(Dataset records)
== Segment start ==

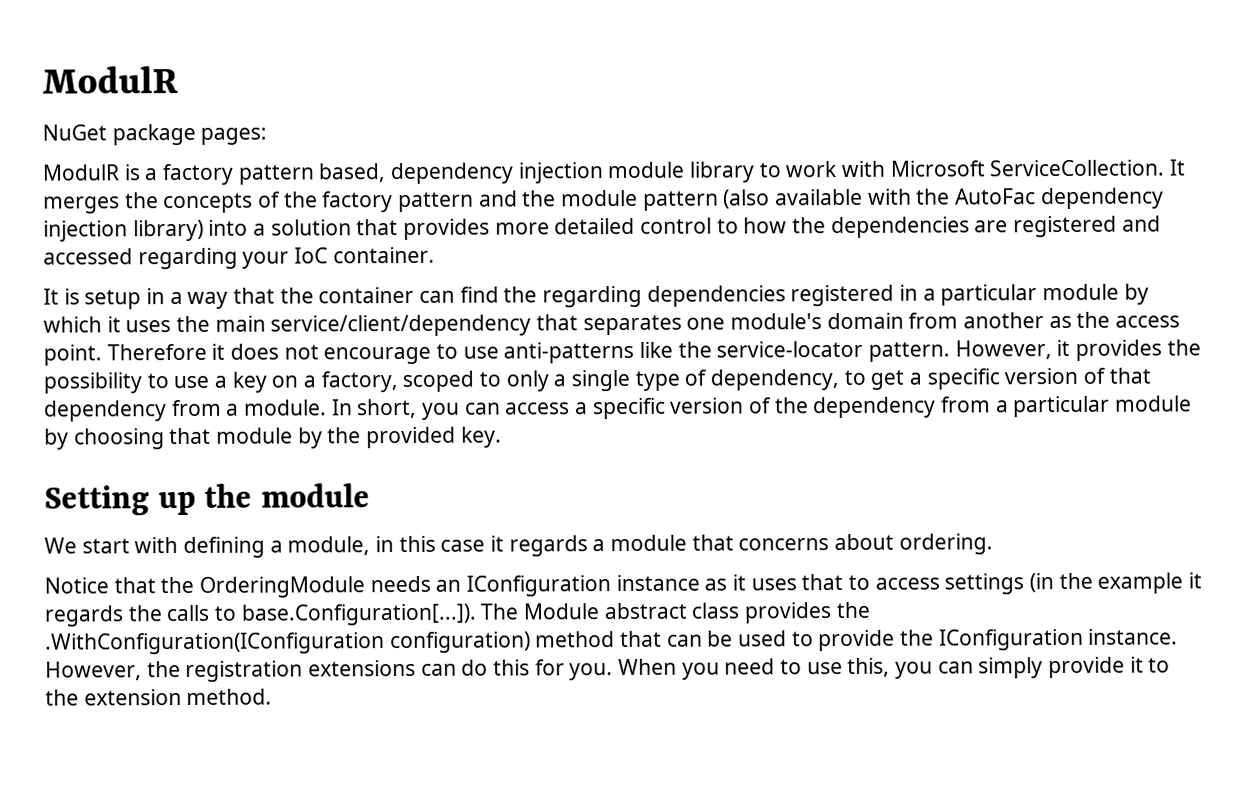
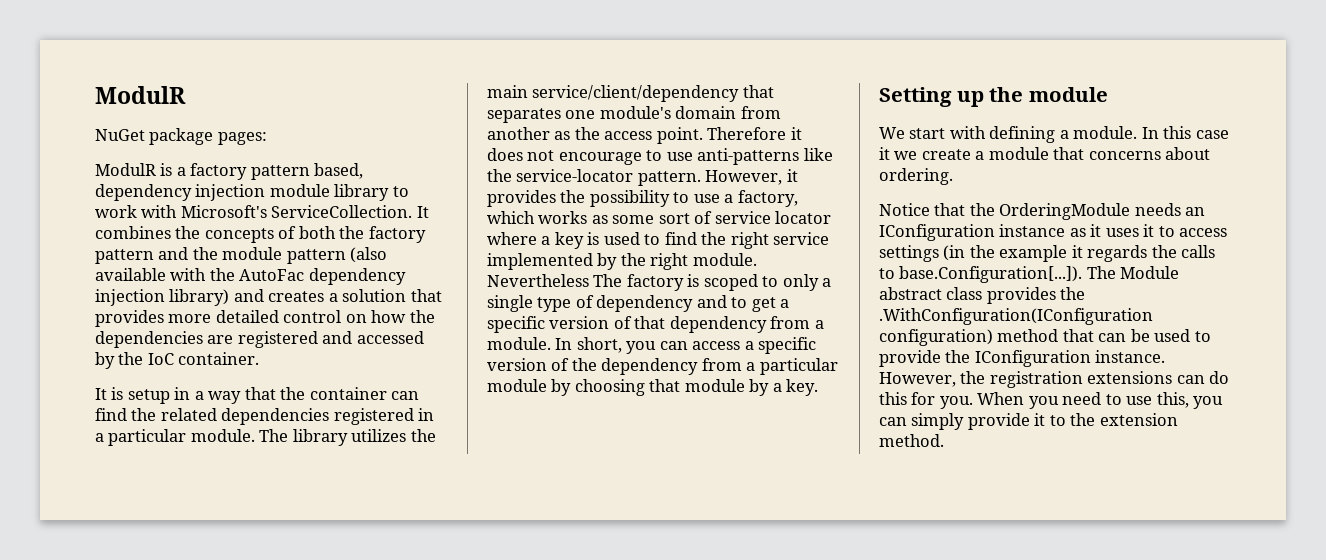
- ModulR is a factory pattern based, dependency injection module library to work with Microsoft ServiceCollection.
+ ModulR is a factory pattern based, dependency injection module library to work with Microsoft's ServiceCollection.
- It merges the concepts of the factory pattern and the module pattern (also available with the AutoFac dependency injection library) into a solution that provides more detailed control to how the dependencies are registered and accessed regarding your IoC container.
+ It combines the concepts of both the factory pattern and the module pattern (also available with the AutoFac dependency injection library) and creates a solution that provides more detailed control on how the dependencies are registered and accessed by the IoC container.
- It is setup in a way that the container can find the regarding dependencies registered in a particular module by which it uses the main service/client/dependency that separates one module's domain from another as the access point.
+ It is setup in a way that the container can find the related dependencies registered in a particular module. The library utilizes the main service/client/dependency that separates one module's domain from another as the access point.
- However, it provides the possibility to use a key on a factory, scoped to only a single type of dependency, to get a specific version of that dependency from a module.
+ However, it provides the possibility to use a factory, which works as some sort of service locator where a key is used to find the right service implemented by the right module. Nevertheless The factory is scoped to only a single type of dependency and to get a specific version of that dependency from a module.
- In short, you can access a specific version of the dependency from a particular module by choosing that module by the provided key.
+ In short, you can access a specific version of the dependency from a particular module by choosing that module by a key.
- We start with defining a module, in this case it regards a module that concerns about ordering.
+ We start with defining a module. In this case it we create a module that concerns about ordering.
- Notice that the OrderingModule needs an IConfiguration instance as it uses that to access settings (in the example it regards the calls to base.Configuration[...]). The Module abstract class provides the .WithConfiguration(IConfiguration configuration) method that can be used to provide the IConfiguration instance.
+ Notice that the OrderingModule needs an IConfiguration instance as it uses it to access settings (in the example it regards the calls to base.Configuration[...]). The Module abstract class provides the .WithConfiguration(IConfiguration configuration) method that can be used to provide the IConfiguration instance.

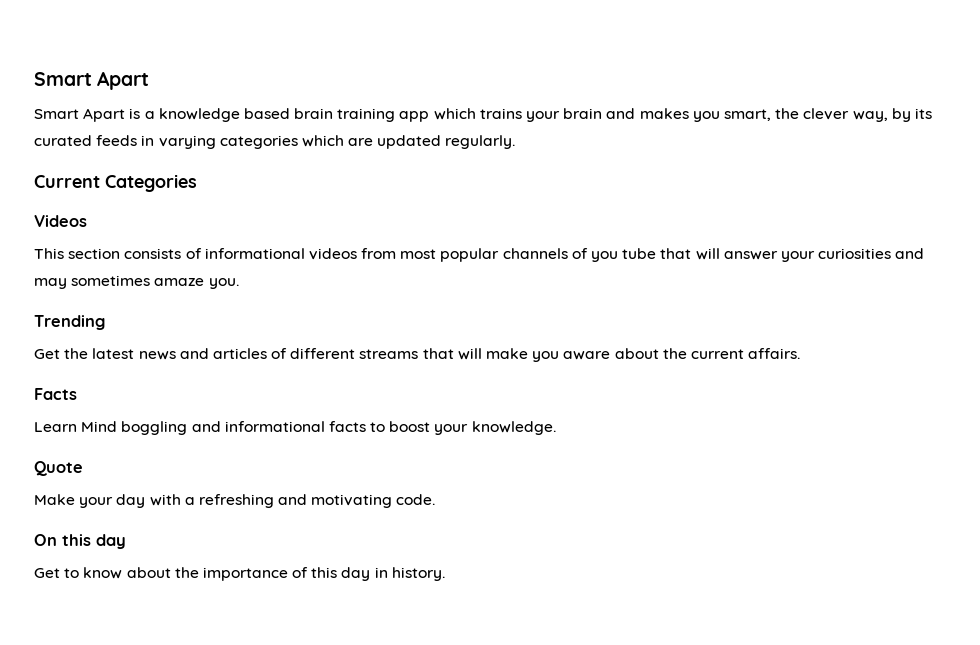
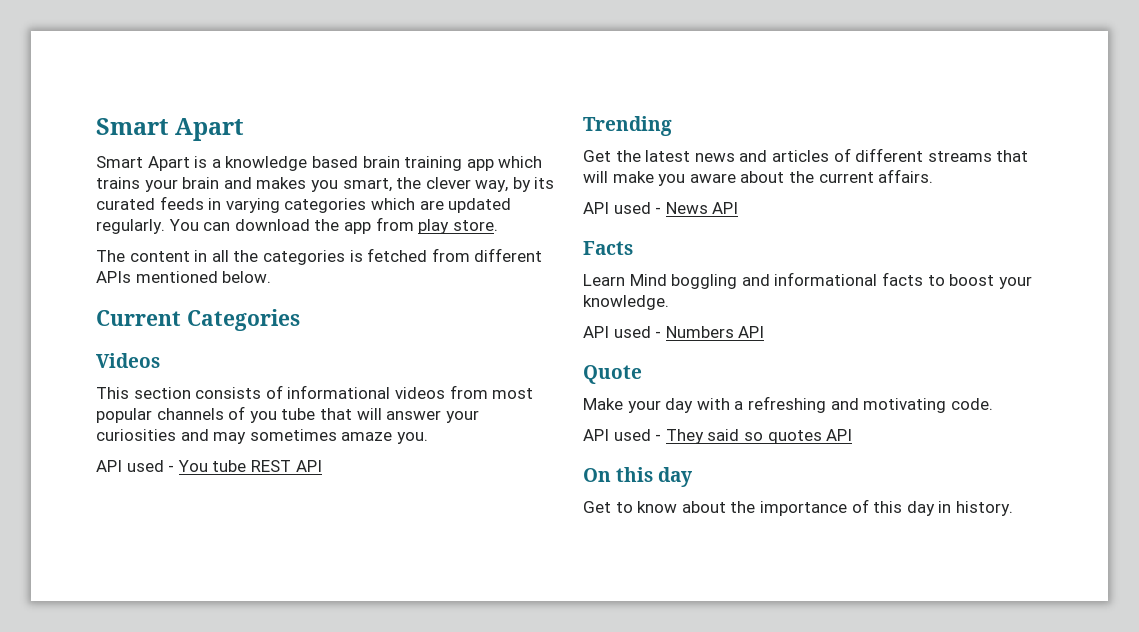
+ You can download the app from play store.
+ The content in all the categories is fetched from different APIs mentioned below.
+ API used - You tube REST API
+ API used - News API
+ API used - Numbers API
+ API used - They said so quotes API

== Segment end ==

--- Activity ---
For each line in the entries that contains the string "Microsoft", make a copy.

--- Response for this exercise ---
- ModulR is a factory pattern based, dependency injection module library to work with Microsoft ServiceCollection.
+ ModulR is a factory pattern based, dependency injection module library to work with Microsoft's ServiceCollection.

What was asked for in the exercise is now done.